Semantic Networks from Embeddings

These details have not been verified by PyPI

Project links

Project description

Semnet: Graph structures from embeddings

Embeddings of Guardian headlines represented as a network by Semnet and visualised in Cosmograph

Semnet constructs graph structures from embeddings, enabling graph-based analysis and operations over embedded documents, images, and more.

Semnet uses Annoy to perform efficient pair-wise distance calculations across all embeddings in the dataset, then constructs NetworkX graphs representing relationships between embeddings.

Use cases

Semnet may be used for:

Deduplication: remove duplicate records (e.g., "Donald Trump", "Donald J. Trump) from datasets
Clustering: find groups of similar documents via community detection algorithms
Recommendation systems: Account for relationships, and take advantage of graph structures such as communities and paths in search and RAG
Knowledge graph construction: Build networks of related concepts or entities, as a regular NetworkX graph it's easy to add additional entities
Exploratory data analysis and visualisation, Cosmograph works brilliantly for large corpora

Exposing the full NetworkX and Annoy APIs, Semnet offers plenty of opportunity for experimentation depending on your use-case. Check out the examples for inspiration.

Quick Start

from semnet import SemanticNetwork
from sentence_transformers import SentenceTransformer
import networkx as nx

# Your documents
docs = [
    "The cat sat on the mat",
    "A cat was sitting on a mat",
    "The dog ran in the park",
    "I love Python",
    "Python is a great programming language",
]

# Generate embeddings (use any embedding provider)
embedding_model = SentenceTransformer("BAAI/bge-base-en-v1.5")
embeddings = embedding_model.encode(docs)

# Create and configure semantic network
sem = SemanticNetwork(thresh=0.3, verbose=True)  # Larger values give sparser networks

# Build the semantic graph from your embeddings
G = sem.fit_transform(embeddings, labels=docs)

# Analyze the graph
print(f"Nodes: {G.number_of_nodes()}")
print(f"Edges: {G.number_of_edges()}")
print(f"Connected components: {nx.number_connected_components(G)}")

# Find similar document groups
for component in nx.connected_components(G):
    if len(component) > 1:
        similar_docs = [G.nodes[i]["label"] for i in component]
        print(f"Similar documents: {similar_docs}")

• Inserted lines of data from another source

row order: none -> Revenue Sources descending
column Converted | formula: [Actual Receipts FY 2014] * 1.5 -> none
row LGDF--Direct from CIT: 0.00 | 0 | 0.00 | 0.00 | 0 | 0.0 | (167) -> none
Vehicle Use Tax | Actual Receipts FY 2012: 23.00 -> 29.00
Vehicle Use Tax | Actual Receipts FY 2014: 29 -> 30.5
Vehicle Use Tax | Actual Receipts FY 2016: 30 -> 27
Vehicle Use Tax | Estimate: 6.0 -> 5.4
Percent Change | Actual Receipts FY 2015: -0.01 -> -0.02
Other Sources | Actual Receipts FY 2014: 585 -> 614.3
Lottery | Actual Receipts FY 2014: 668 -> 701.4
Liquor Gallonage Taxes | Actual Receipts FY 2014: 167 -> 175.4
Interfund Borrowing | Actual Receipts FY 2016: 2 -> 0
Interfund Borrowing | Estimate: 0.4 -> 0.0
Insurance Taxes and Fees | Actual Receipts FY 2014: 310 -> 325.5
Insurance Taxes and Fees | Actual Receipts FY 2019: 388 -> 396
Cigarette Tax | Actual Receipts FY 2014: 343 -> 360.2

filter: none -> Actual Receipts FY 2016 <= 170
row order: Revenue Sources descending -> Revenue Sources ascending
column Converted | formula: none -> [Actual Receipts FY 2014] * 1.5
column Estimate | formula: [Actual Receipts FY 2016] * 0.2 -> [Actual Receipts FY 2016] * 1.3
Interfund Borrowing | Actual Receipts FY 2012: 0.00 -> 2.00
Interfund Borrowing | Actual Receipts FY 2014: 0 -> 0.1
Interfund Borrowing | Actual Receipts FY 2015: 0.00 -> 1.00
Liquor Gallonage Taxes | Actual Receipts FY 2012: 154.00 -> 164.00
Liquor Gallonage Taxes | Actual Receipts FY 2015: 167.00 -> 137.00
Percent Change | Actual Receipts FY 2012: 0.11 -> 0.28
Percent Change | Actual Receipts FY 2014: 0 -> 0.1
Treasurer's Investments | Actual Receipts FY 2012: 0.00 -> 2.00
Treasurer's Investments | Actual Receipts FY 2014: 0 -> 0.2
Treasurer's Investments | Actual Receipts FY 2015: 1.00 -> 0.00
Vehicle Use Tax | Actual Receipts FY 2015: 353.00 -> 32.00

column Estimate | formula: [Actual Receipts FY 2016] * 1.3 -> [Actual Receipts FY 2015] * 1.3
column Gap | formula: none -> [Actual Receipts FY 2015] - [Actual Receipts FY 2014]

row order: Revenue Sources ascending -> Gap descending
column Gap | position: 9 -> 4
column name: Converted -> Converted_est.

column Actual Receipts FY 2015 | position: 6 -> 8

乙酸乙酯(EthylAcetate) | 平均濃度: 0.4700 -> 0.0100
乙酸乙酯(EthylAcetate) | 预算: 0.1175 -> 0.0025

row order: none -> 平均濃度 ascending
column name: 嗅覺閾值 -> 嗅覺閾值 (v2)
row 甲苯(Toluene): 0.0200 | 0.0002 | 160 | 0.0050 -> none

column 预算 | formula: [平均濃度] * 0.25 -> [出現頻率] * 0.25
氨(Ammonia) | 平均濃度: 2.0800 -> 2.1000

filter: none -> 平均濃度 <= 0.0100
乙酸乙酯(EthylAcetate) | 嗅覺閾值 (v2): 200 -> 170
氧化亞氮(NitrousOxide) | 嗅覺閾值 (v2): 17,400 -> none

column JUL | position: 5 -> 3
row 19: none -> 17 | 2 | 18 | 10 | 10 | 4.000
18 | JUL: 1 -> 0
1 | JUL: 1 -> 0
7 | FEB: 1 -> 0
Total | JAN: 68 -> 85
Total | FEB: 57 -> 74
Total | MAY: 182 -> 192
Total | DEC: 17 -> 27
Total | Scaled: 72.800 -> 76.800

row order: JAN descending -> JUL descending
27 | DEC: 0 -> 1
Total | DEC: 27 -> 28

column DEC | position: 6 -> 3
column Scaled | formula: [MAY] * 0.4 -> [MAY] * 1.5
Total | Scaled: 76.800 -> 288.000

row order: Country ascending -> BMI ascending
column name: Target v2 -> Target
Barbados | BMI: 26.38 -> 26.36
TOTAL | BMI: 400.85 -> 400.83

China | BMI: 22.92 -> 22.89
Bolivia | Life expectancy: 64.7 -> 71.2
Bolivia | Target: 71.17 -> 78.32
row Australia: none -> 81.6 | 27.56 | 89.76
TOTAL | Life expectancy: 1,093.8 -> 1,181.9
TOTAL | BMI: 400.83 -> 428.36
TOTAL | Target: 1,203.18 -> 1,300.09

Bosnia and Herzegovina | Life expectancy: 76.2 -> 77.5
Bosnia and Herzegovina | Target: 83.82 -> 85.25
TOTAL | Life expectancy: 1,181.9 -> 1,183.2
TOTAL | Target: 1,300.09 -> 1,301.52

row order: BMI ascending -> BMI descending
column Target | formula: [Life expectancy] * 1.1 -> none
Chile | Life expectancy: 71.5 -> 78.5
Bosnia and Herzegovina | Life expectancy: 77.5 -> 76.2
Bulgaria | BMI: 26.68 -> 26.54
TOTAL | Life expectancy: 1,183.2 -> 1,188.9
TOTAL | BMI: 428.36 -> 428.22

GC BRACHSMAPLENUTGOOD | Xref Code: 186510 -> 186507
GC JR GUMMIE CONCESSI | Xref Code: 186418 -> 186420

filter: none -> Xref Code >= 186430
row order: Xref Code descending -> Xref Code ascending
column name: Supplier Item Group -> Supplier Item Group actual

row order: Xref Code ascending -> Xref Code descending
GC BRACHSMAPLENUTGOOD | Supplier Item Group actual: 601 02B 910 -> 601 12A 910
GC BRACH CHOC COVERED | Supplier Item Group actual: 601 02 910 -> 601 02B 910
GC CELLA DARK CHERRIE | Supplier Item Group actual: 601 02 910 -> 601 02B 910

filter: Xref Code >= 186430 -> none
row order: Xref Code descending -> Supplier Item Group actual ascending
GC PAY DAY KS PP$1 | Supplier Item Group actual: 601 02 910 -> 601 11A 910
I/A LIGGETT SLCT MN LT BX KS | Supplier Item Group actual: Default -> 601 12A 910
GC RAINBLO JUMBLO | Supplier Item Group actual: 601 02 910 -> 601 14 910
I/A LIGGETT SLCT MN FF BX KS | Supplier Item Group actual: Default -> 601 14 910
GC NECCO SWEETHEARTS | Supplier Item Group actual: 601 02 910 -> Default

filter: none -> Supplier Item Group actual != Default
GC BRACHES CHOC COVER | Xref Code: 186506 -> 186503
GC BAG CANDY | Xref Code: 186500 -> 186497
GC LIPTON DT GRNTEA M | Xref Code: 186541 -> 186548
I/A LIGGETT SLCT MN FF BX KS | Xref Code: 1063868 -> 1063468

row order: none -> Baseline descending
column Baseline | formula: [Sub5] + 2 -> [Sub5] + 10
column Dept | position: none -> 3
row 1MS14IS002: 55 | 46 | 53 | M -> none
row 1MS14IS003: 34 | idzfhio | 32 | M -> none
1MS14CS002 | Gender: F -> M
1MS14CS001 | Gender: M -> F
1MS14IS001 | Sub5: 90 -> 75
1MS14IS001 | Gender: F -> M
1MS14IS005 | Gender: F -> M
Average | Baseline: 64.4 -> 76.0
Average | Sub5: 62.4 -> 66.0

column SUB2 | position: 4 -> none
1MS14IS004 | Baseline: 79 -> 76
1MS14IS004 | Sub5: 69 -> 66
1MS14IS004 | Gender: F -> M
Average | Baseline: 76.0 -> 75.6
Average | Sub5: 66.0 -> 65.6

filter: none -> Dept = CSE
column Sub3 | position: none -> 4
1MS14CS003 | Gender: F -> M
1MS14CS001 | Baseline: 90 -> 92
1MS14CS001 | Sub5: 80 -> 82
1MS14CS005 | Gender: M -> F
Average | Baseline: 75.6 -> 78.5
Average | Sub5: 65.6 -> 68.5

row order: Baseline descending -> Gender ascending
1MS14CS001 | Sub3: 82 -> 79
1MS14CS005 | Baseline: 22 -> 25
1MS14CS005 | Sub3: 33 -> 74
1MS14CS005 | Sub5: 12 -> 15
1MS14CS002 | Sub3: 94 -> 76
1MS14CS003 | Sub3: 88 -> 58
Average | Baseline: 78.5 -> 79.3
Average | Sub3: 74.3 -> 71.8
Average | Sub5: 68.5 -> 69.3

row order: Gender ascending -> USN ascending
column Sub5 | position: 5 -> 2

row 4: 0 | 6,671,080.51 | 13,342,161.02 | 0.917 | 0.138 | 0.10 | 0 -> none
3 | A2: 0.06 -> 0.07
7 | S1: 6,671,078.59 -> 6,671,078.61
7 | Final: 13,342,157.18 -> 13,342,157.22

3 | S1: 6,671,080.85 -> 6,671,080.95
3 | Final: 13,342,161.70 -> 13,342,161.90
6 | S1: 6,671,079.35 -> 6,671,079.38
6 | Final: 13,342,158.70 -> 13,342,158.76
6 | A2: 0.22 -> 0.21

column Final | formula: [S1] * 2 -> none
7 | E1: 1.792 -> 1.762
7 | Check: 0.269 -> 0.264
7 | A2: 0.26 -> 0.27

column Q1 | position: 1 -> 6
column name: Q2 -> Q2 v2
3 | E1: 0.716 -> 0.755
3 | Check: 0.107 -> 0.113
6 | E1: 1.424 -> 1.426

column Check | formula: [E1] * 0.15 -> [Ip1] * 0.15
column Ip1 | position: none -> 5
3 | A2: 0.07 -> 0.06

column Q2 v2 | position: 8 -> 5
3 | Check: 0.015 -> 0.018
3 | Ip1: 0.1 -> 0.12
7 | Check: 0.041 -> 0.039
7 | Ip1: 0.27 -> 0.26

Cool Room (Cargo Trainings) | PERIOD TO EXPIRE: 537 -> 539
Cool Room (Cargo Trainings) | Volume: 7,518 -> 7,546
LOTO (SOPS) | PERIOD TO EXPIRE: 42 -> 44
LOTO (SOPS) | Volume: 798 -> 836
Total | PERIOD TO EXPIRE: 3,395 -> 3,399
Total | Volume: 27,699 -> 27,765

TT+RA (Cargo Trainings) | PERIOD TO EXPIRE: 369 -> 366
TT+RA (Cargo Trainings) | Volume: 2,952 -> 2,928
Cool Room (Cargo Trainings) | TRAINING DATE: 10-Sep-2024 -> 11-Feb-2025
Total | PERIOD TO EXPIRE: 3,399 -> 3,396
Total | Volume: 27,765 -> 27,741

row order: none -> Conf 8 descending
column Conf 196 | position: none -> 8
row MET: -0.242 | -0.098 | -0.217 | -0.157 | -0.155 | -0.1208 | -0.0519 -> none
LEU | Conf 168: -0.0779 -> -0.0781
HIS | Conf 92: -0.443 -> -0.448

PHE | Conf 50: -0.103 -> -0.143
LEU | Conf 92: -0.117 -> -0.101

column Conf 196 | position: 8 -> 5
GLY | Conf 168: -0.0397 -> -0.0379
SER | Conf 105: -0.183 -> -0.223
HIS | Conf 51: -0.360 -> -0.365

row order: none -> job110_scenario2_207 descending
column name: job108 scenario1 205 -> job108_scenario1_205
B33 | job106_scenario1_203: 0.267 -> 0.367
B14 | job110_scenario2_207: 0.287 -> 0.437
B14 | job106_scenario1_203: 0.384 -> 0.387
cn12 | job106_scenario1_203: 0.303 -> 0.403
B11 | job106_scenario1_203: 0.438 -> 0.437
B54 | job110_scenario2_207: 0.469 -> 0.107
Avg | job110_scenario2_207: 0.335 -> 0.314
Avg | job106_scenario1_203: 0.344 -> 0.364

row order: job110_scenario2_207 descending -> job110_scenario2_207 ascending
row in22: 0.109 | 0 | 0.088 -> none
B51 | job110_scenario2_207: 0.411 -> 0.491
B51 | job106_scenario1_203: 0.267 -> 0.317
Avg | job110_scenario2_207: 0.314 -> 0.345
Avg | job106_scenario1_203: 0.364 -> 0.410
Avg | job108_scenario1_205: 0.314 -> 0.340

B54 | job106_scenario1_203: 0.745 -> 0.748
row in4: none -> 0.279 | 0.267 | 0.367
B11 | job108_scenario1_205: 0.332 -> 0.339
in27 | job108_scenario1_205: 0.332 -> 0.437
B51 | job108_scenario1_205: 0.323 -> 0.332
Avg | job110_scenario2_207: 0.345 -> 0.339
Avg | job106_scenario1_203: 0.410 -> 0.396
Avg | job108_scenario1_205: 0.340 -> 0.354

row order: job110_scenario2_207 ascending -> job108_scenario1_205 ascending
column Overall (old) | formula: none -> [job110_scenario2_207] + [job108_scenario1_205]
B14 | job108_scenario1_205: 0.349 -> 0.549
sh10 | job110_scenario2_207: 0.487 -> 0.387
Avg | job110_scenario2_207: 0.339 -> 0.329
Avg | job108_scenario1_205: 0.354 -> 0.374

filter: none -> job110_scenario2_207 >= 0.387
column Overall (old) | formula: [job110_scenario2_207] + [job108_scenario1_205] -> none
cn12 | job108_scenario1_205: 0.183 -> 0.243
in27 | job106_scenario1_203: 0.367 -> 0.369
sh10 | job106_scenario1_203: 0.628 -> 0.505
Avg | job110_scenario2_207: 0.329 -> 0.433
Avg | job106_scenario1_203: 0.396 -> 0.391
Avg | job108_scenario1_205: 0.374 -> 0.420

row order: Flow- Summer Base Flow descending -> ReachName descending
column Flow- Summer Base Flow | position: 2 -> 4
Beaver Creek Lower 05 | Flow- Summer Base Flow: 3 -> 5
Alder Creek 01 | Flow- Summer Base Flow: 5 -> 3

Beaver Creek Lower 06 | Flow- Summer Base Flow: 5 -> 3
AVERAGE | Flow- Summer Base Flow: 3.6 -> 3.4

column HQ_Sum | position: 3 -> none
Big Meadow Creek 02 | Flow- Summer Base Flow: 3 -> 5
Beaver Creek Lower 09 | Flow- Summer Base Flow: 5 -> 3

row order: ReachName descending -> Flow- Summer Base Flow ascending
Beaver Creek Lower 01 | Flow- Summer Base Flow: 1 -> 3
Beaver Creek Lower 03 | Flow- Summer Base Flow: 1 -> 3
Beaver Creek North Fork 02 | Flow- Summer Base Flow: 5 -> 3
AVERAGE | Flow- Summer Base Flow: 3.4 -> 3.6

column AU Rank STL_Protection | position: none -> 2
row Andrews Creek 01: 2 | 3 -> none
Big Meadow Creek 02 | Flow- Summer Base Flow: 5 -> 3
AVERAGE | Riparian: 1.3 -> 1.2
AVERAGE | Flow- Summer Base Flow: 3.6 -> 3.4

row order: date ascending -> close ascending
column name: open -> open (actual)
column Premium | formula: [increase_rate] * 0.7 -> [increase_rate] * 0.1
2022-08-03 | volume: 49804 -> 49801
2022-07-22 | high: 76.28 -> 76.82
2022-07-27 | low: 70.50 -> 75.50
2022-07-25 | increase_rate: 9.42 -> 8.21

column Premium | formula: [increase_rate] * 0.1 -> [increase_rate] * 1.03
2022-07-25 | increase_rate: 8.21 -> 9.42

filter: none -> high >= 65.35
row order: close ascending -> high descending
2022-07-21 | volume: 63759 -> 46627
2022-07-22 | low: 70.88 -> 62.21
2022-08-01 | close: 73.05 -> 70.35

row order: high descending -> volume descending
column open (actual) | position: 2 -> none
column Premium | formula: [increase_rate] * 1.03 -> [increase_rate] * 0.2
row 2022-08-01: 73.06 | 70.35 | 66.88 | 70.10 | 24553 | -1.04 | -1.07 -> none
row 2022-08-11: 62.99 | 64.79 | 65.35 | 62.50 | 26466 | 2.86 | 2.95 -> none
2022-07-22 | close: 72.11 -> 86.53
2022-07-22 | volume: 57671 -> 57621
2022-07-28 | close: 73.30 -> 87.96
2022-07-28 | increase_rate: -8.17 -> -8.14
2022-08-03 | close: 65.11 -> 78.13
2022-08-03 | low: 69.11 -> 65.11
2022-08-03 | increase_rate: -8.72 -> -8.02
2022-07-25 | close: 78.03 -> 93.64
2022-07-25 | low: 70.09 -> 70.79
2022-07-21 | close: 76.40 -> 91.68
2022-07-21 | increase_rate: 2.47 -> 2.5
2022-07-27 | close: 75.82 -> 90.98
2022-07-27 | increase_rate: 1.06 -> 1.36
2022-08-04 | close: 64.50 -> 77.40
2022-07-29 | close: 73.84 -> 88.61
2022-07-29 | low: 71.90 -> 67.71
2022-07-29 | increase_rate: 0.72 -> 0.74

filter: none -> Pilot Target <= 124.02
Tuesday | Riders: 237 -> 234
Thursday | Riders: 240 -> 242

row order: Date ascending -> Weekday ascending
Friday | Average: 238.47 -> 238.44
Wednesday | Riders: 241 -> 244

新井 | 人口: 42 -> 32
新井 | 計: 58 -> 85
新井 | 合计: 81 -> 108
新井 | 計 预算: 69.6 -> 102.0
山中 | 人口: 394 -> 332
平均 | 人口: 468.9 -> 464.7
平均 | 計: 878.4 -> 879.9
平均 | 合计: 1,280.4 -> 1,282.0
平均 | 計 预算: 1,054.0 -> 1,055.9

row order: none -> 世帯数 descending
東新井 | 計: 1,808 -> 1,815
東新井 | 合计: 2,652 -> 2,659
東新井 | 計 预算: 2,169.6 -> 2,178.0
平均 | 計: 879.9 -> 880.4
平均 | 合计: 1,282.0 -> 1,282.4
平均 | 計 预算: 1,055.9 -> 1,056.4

# Calculate centrality measures,
# Degree centrality not that interesting in the example, but shown here for demonstration
centrality = nx.degree_centrality(G)
for node, cent_value in centrality.items():
    print(f"Document: {G.nodes[node]['label']}, Degree Centrality: {cent_value:.4f}")
    G.nodes[node]["degree_centrality"] = cent_value

# Export to pandas
nodes_df, edges_df = sem.to_pandas(G)

Installation

pip install semnet

For development:

git clone https://github.com/specialprocedures/semnet.git
cd semnet
pip install -e ".[dev]"

Configuration Options

SemanticNetwork Parameters

metric: Distance metric for Annoy index ('angular', 'euclidean', etc.) (default: 'angular')
n_trees: Number of trees for Annoy index (more = better accuracy, slower) (default: 10)
thresh: Similarity threshold (0.0 to 1.0) (default: 0.3)
top_k: Maximum neighbors to check per document (default: 100)
verbose: Show progress bars and logging (default: False)

Method Parameters

fit(embeddings, labels=None, ids=None, node_data=None):
- embeddings are required pre-computed embeddings array with shape (n_docs, embedding_dim)
- labels are optional text labels/documents for the embeddings
- ids are optional custom IDs for the embeddings
- node_data is optional dictionary containing additional data to attach to nodes
transform(thresh=None, top_k=None): Optional threshold and top_k overrides
fit_transform(embeddings, labels=None, ids=None, node_data=None, thresh=None, top_k=None): Combined fit and transform
to_pandas(graph): Export NetworkX graph to pandas DataFrames

Performance Tips

Use "angular" metric for cosine similarity (default and recommended)
Increase n_trees for better accuracy (try 50-100 for large datasets)
Decrease top_k if you have memory constraints
Use smaller embedding models for speed: "all-MiniLM-L6-v2"
Use larger models for accuracy: "BAAI/bge-large-en-v1.5"

Requirements

Python 3.8+
networkx
annoy
numpy
pandas
tqdm

Project origin and statement on the use of AI

I love network analysis, and have explored embedding-derived semantic networks in the past as an alternative approach to representing, clustering and querying news data.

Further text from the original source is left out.